I am not raising this issue merely to see my name in print. Frankly, having been interviewed about the case by all of the major newspapers in the state and by several television stations (including WLOS), as well as by CNN, NPR, and other media, I would be just as happy if a story ran about this case and omitted any mention of me. On the other hand, I am very concerned that our criminal justice system lacks any meaningful safeguard against the possibility that the truth-finding process will be perverted by unscrupulous officers bent on justifying an arrest, even when the result is to send an innocent man to his death in the execution chamber. I believe your readers need to understand the gravity of that flaw through a story about a man who was unjustly robbed of 15 years of his life. If such a story is not newsworthy, I do not know what is. The state’s major newspapers, including the Charlotte Observer and the Raleigh News & Observer, have each written excellent editorials (in addition to their front-page news coverage) about the case and its exposure of the frailties of our criminal justice system, yet all the Asheville Citizen-Times chose to do was bury a very small story taken entirely from a wire service in the inside pages of Section B. Even The New York Times and the Los Angeles Times ran stories with more information.
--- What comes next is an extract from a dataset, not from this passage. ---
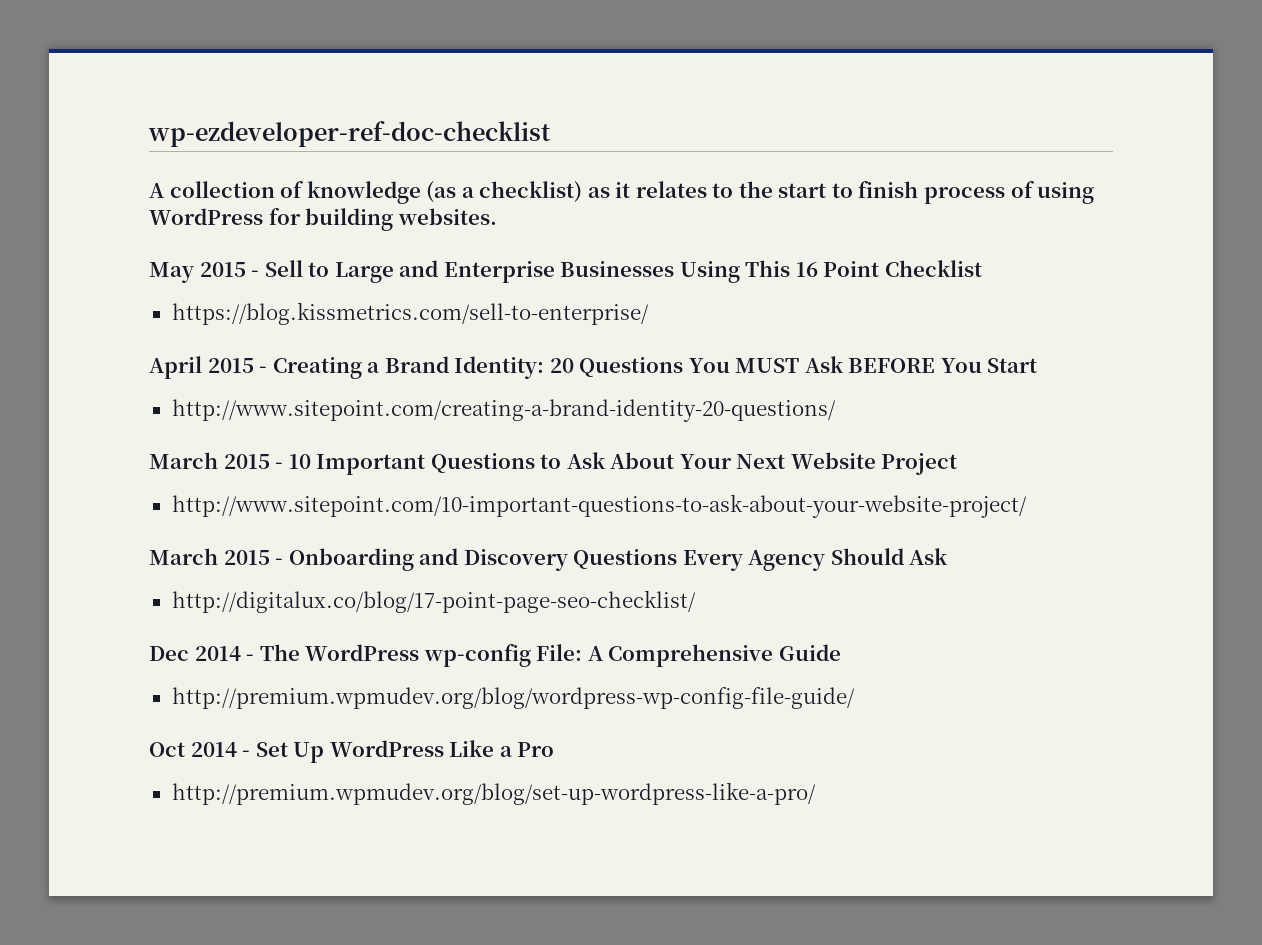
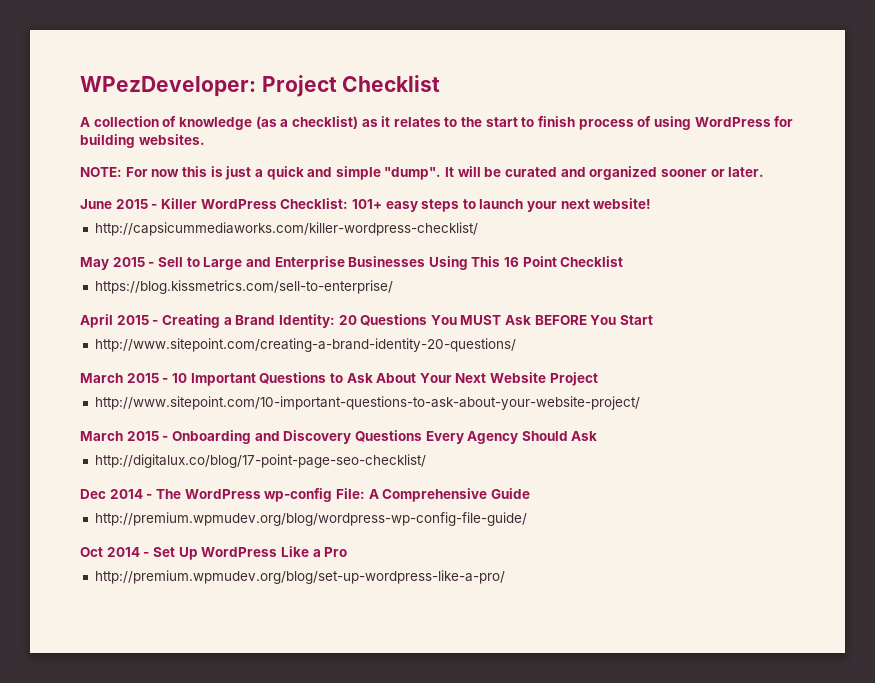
[148,121,551,147] wp-ezdeveloper-ref-doc-checklist -> [80,75,441,97] WPezDeveloper: Project Checklist
(497, 216) none -> [80,166,765,180] [80,198,652,212] [94,222,478,236] // NOTE: For now this is just a quick and simple "dump". It will be curated and organized sooner or later. // June 2015 - Killer WordPress Checklist: 101+ easy steps to launch your next website! // http://capsicummediaworks.com/killer-wordpress-checklist/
If this were an isolated failure on your paper’s part, perhaps it would be understandable. But last November, after Judge Robert Ervin of Morganton issued his ruling finding that the officers had lied and concealed evidence, on the basis of which he awarded Mr. Chapman a new trial, your paper was completely silent, despite the statewide coverage at that time, including pointed editorials in the News & Observer and the Charlotte Observer. On that occasion I made sure you knew about this significant ruling by a respected judge, because on the day after it appeared, I e-mailed to you a copy of a press release from the Center for Death Penalty Litigation (which you should already have received from the Center the day before), as well as links to some of the other news articles. I followed that up with another inquiry to make sure my messages were received. I heard absolutely nothing in reply, and your newspaper completely ignored the story.
I gave an interview to the intern anyway, since she genuinely seemed interested in the case. She appears to be very competent and has, I believe, a bright future as a journalist. I can only hope that she succeeds in finding a position with a paper capable of recognizing news worth reporting.
Sincerely yours,
Frank Goldsmith


Gee, you would think the news business would be interested in news, no?
No, wait. Not news that directly challenges the very basis of their world view.
Never mind. Go back to sleep, Asheville. Watch Ch 13 and be happy.